Stage 4: Confirmatory Work

Hype Level: Should be High and getting Higher!

The VC has answered the hard questions and is now tidying up their diligence process, making sure all of the easy questions have been answered. They also may be aggressively introducing you to potential customers, in the hopes that their investment thesis will be “agreed to.”

What you can do: Responsiveness is key at this stage. The VC wants to know that you have an executive team that can “be worked with.” This means that you’ve adjusted your plans based on what you as a company have learned from the diligence process (or maybe what the venture capitalist has “taught” you - be careful who you decide to work with!) If the VC has introduced you to potential members of the executive team you’ve gotten them to join your company or come on after the funding closes. Finally, keep abreast of changes in the market or competitive landscape.

Stage 5: The Close

Hype Level: Off the Charts

When the deal closes everyone should be wildly optimistic. This is pretty much just human nature and you should enjoy it. The optimism around the company can be offset by difficulty in negotiating the final stock purchase agreements and other legal minutiae.

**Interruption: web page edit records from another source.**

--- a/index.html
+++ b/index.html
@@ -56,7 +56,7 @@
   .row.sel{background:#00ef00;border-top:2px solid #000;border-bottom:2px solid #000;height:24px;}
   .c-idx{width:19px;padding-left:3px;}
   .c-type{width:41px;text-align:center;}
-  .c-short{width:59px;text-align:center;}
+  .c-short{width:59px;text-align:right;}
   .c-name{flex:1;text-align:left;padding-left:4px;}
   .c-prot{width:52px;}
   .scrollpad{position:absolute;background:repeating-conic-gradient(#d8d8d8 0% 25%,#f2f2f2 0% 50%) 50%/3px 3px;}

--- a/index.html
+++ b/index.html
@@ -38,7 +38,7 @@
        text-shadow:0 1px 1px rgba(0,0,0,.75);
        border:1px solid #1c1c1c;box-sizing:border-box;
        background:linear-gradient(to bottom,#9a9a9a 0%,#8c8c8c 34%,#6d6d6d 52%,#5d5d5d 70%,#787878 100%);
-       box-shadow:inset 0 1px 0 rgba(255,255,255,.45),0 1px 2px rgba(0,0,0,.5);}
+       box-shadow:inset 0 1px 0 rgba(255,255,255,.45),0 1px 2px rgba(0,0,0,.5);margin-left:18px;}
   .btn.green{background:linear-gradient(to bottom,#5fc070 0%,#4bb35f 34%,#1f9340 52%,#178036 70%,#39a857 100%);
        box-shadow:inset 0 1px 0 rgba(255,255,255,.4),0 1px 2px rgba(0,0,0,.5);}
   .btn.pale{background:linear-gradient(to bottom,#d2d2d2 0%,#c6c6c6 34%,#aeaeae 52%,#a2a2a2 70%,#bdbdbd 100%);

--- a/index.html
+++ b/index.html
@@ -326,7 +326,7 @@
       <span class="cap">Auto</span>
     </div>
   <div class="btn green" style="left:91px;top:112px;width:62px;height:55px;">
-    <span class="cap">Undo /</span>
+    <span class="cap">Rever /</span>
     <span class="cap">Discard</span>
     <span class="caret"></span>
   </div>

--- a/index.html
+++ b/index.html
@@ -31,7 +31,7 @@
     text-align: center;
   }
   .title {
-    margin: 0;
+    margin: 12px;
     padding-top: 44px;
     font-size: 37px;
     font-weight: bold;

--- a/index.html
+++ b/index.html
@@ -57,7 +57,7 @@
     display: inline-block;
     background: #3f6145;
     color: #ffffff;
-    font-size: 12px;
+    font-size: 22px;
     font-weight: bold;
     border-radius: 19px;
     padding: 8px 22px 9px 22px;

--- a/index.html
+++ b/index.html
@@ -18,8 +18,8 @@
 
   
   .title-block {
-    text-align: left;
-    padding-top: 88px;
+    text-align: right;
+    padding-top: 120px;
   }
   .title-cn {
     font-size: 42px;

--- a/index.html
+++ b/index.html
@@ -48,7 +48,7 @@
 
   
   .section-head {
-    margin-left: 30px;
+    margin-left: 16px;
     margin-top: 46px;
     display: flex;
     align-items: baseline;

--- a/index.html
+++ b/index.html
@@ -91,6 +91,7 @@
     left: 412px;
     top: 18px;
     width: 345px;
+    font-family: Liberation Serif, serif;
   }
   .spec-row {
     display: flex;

What you can do: Keep on top of your lawyer and make sure they are responding quickly with changes to the legal documents. Believe it or not, I’ve seen good deals die here - always due to an inexperienced attorney representing the company. Make sure you’ve got a very experienced lawyer!

Wow, this got to be a long post. I hope you found it interesting and welcome your comments! 

*Keep in mind that very few potential venture capital investments become real venture capital investments. The hit rate for firms trying to raise venture is quite low. At any point along this cycle the process can grind to a halt and the venture capital firm can pass on investing in your startup.